Against Ryobi, (One World Technologies). http://www.finewoodworking.com/item/26939/more-details-on-the-carlos-osorio-tablesaw-lawsuit
For Ryobi. http://www.woodmagazine.com/blogs/w...des-with-ryobi-in-tablesaw-liability-lawsuit/
The liability suits keep coming. http://personalinjurynewswatch.wordpress.com/tag/table-saw-lawsuit/

The first suit is a travesty of justice. Free handing on an unguarded saw, no fence and force being used by the operator. I guess utter stupidity is rewarded in some courts.


----------



## rrbrown

Wow I did not know all these others were in the news. It should have been expected with the first verdict and personal injury lawyers. 

Right or wrong on the lawsuits it is very similar to tobaco companies. It's more important to fight off the lawsuits then to adopt the technology. They knew the guards were hard to switch out, they knew the prwals were on the splitter which were removed and hardly ever re-installed because of it being a PITA. Yes you need to remove it for really thin cuts and or to use a dado blade. It's in the manual. 

They knew these things and they know the amount of injuries yet for decades they made no safety improvements unless forced to. Riving knives were forced new guards were either forced or an attemp to keep
The SawStop technology ftom being forced. Unfortunately lawsuits will not force them either. They will raise the prices to pay for legal fees and settlements but will make no changes. Look back before this technology there was basically no new safety changes to the saws for decades. Fences were improved but not for safety. 

Think I'm wrong? Look at tobaco companies. They have warning lables forced on them, restrictions and taxes out the ass, lawsuits and settlements yet they keep selling them. Why? Because every American has the god given right to kill themselves by smoking or chewing if they so desire. 

Insurance or regulations are the only things that get change because big companies really don't care.


----------



## woodnthings

*apples and bananas*

Smoking cigarettes may or may not kill you, but either way it will be a slow painful death.
Not so with a table saw. The injury will be immediate and gruesome. That's the difference. 
Same with lead paint, it will take a while.
Throw automobiles in there, death immediately? possibly, slowly possibly, not at all usually vs the total number of crashes. There are more crashes than fatalities by far. Seat belt and air bags have saved lives and prevented injuries, but the difference is you are on the "public" roads, not in a shop on private property. So the government can get involved "for the public safety".
Individuals still have the right to their own safety ... so far.
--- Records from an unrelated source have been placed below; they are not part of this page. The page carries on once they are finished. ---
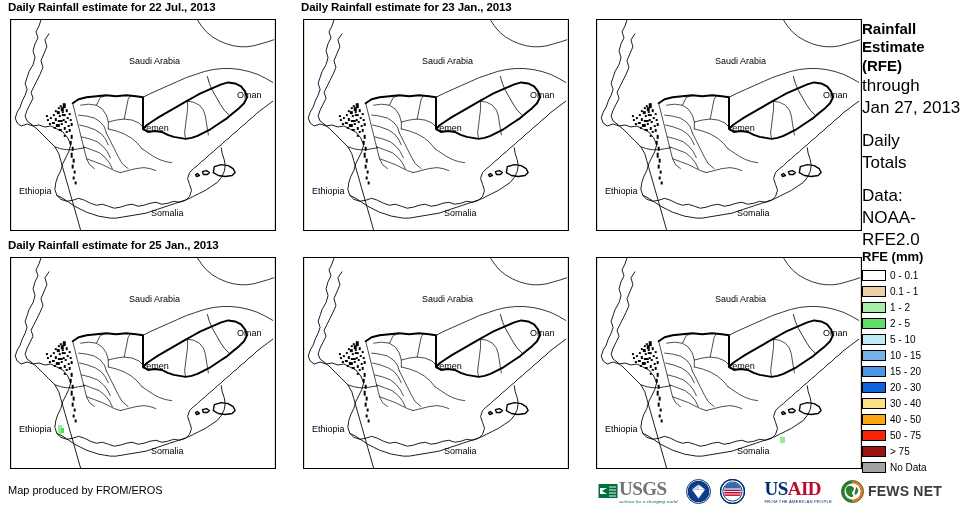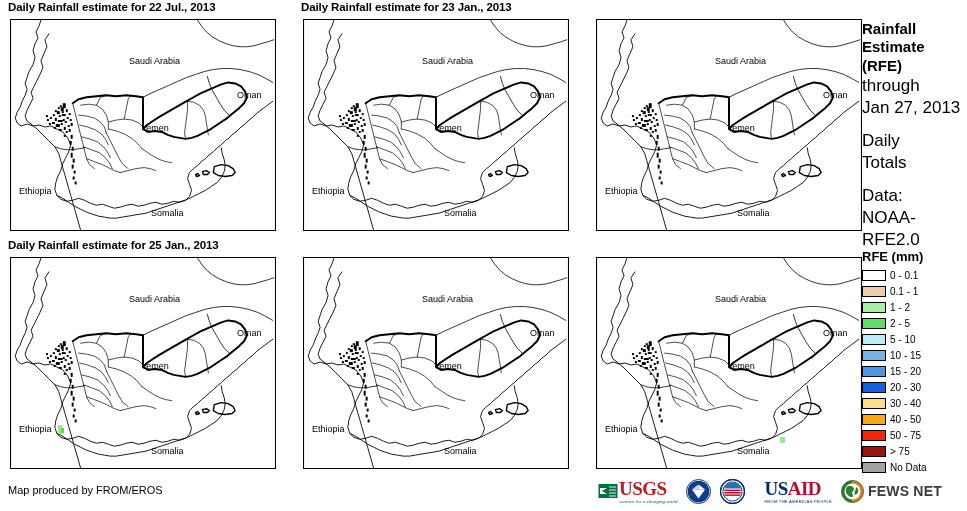--- a/index.html
+++ b/index.html
@@ -33,21 +33,21 @@
     font-weight: bold;
     letter-spacing: -0.1px;
     white-space: nowrap;
     color: #000;
   }
   .map-frame {
     position: absolute;
     left: 10px; top: 19px;
     width: 266px; height: 212px;
     border: 1px solid #000;
-    background: #f0abfc;
+    background: #a16207;
     overflow: hidden;
   }
   .map-frame svg { display: block; }
 
   .country-label {
     position: absolute;
     font-size: 9px;
     color: #000;
     white-space: nowrap;
   }
@@ -115,21 +115,21 @@
     display: flex;
     align-items: center;
   }
   .logo { display: flex; align-items: center; margin-right: 9px; }
   .logo:last-child { margin-right: 0; align-items: center; }
 
   .usgs-word {
     font-family: "Liberation Serif", serif;
     font-weight: bold;
     font-size: 19px;
-    color: #b91c1c;
+    color: #737373;
     letter-spacing: -0.5px;
     line-height: 1;
   }
   .usgs-tag {
     font-size: 4.4px;
     color: #00703C;
     font-style: italic;
     letter-spacing: 0.1px;
     margin-top: 1px;
     white-space: nowrap;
Got a Saw Stop? Great! Don't have one? Be extra cautious! No guards on your saw? You are at risk, but you know that, you removed them. Didn't come with one? Get one! That about covers it. Saw Stops are very well designed machines, the safety features not withstanding from what I have seen in person.

Carry on men.....:boat:


----------



## DitchDoc

Interesting perspectives. I would love to have a SS TS. The price is what keeps me from it. If I won the powerball, I would probably have one the next day. And why not?


----------



## Al B Thayer

Back when I bought my saw. The guard was risky to use. Had to be lifted by the wood as you push hard at first and then the end was a guess. It didn't last long. Improved versions have come along but I chose to cut without any. I like to see the cut from start to finish. I do so many other cuts that require the guard to be removed.

I have 3 sleds which I feel are the best safety devise to come along in a long time. I also try to cut each time with the same stance and procedure EVERY TIME to insure my fingers are out of harms way. I NEVER use a dull blade and have never had a kick back in all the years I've been cutting wood. That's probably the biggest reason for not having any accidents. I also use a push stick and my saw allows me to hook one or two fingers on the outside of the fence limiting where my push hand can go.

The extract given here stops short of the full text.